LAURINBURG — Laurinburg is a city with a lot of assets — higher education, available land and transportation, according to economic developers who have studied the city.
But those advantages are often overshadowed by poverty, lack of investment, negative attitudes and divisive leadership.
Those were some of the findings of a Laurinburg Economic Development Strategic Plan presented to the Laurinburg City Council Tuesday night.
The 34-page report was put together by the Elkin firm Creative Economic Development Consulting using information from interviews and a community survey along with staff and leadership input. In total, about 140 people provided input for the strategic plan. It was paid for by a grant from ElectriCities.
The report said that public sentiment on the survey ranged from community champions to “overwhelming negative perception of the city.” One comment on the survey read: “Who would want to come here after reading the constant negativity.”
In the survey, residents ranked education, new business recruitment and existing business support as the top three economic development strategies, according to Crystal Morphis, founder and CEO of Creative Economic Development Consulting.
To achieve those goals, the city over the next three years needs to develop its leadership, re-brand the city’s image and leverage its higher education assets, Morphis told council.

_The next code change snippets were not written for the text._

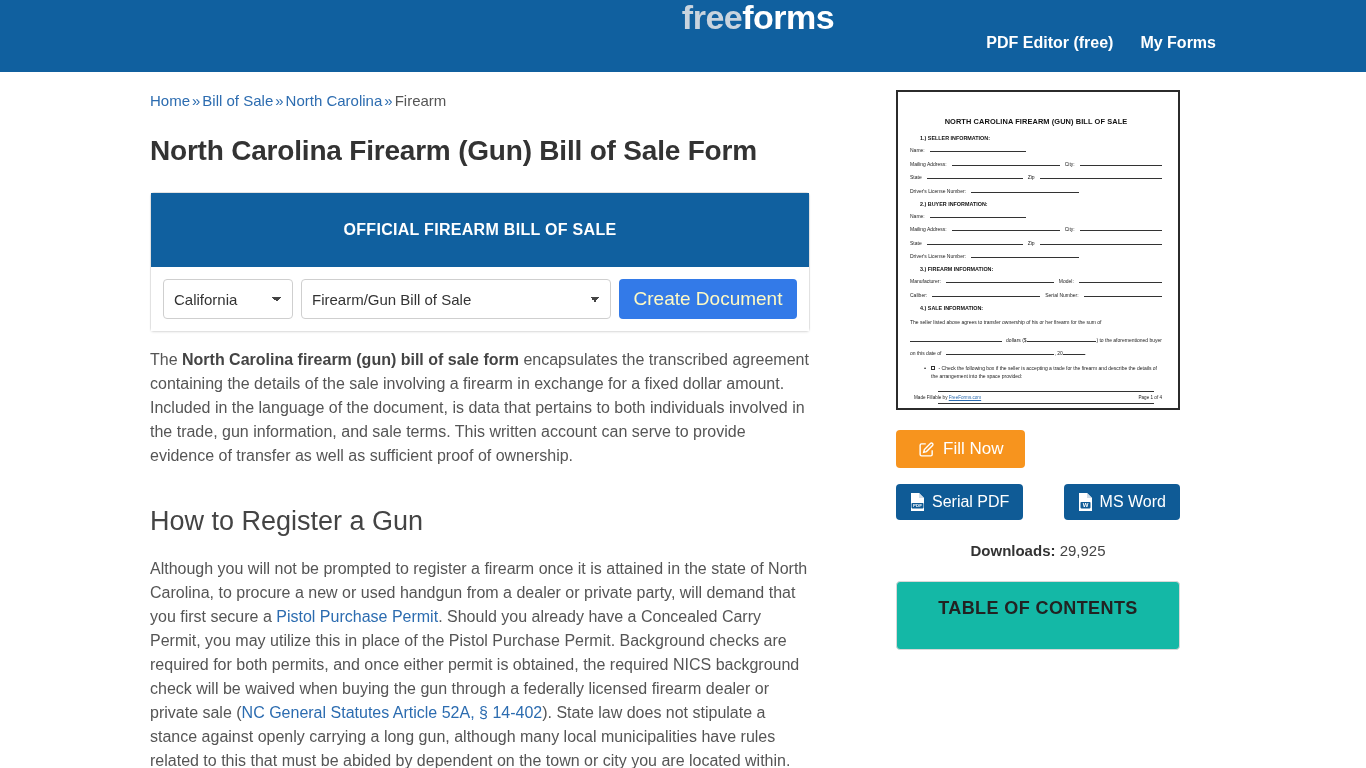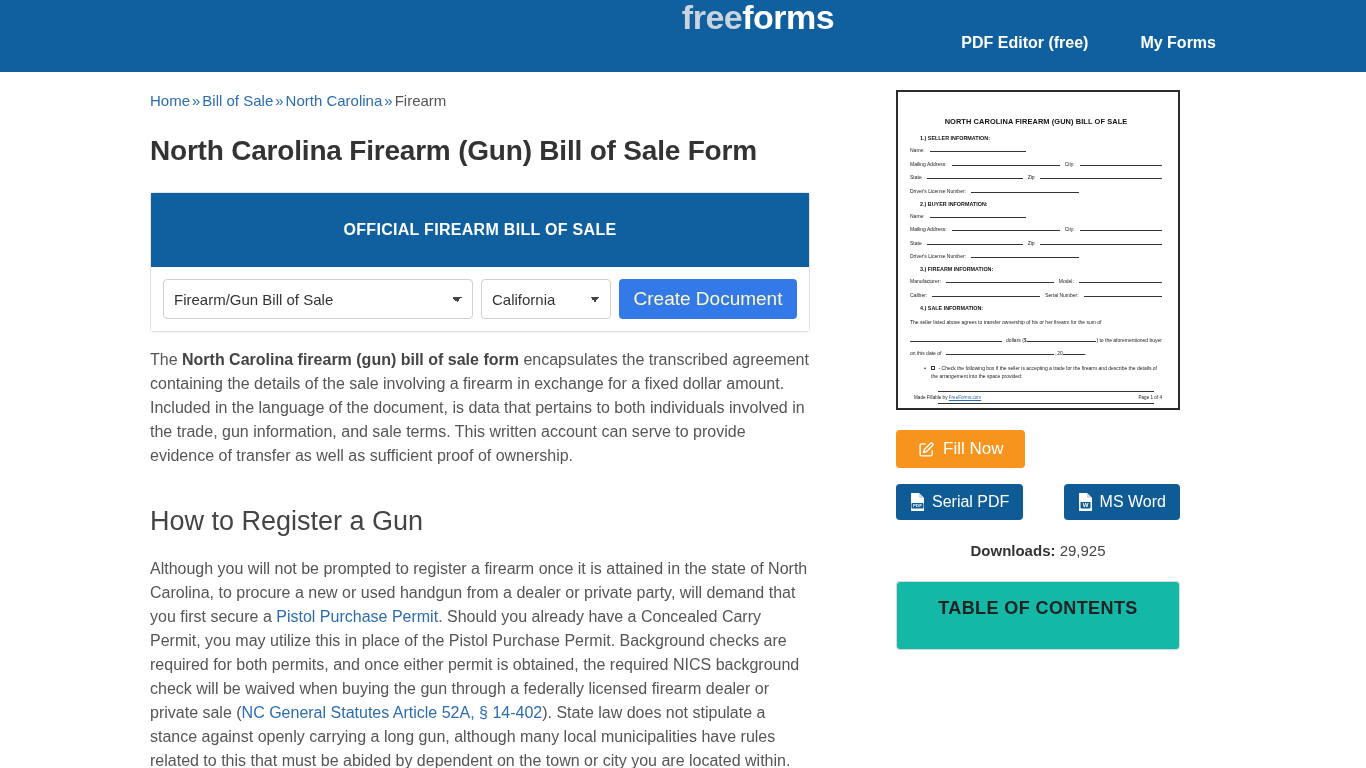--- a/index.html
+++ b/index.html
@@ -33,7 +33,7 @@
     margin-left: auto;
     margin-right: 150px;
     display: flex;
-    gap: 52px;
+    gap: 27px;
   }
   .topnav a {
     color: #ffffff;

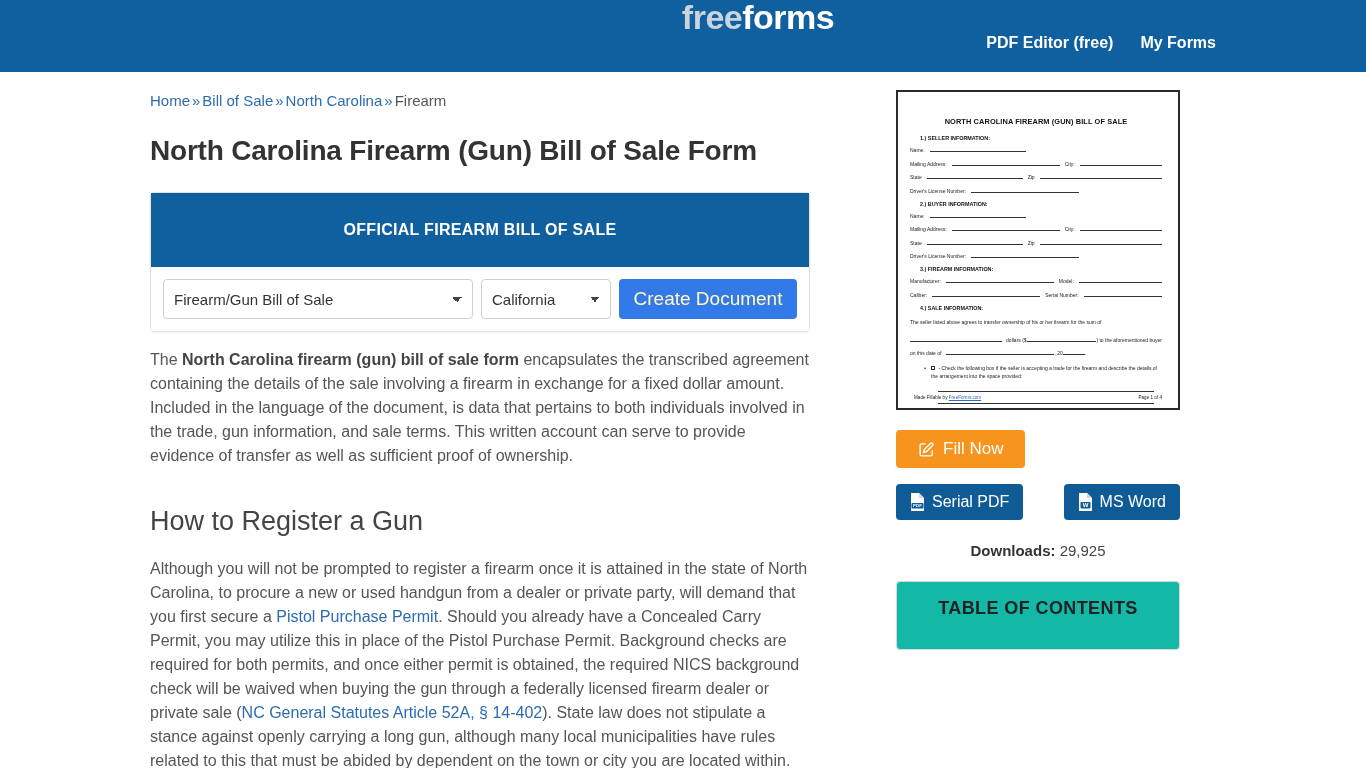--- a/index.html
+++ b/index.html
@@ -306,11 +306,11 @@
     <div class="widget">
       <div class="widget-head">OFFICIAL FIREARM BILL OF SALE</div>
       <div class="widget-body">
+        <select class="sel sel-state">
+          <option>California</option>
+        </select>
         <select class="sel sel-doc">
           <option>Firearm/Gun Bill of Sale</option>
-        </select>
-        <select class="sel sel-state">
-          <option>California</option>
         </select>
         <button class="btn-create">Create Document</button>
       </div>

She said leadership is “the defining factor” in economic success. In the survey, residents listed the city council and a lack of unity and vision in local government among the threats to economic growth.
“From community engagement for this study, we found that Laurinburg’s leadership is fractured,” the report said. “No level of effort in economic development will be successful without consensus, collaboration and cooperation of leadership.”
The report said a critical component to leadership development is engaging future leaders, “especially as more boomers and millennials enter the workforce.
It was recommended that the city recruit at least one person under 30 to serve on every city committee advisory board and commission and encourage other civic groups to do the same.
Another recommendation calls for the city to re-brand itself. The report said the city could do that through a branding firm that would help “reinforce the history and assets of the city while at the same time creating a sense of transformation.”
The city should also designate a staff person as a public relations officers to market Laurinburg; and overhaul the city’s website for economic development.
“One of the major hurdles to growth is the negative perceptions of what it is like to live, work and play in Laurinburg,” the report said. “Through re-branding and internal marketing , we believe that Laurinburg can shift the story to a positive one about transformation.”
Laurinburg should also promote its strengths like St. Andrews and Richmond Community College, the future of Interstate 74, proximity to Ft. Bragg and being named a three-time All America City.
“Laurinburg needs to tell the positive story of revitalization and turn citizens into ambassadors and community champions The city has assets like St. Andrews and UNC Pembroke, highway network and available land and buildings,” the report said. “Companies invest in communities that invest in and believe in themselves. The rhetoric in Laurinburg needs a positive change in order to attract outsiders.”
In other business, council voted to:
— Set a public hearing for Dec. 12 to amend the Unified Development Ordinance. Council will consider proposed changes to the ordinance’s legislative/quasi-judicial procedures, supplemental regulations development review process and definitions;
— Authorize the mayor to execute an agreement for $1.5 million industrial fund utility grant for infrastructure improvements at the Scotland Industrial Park. Council also adopted a resolution to authorize signatures for the grant. The city personnel designated to sign the requisitions for the funds on behalf of the city are City Manager Charles Nichols; Finance Director Carrie Neal; General Services Director Harold Haywood; and Deputy Finance Director Mary McNeill.
In a related matter, council also amended its budget appropriations ordinance to accept the grant.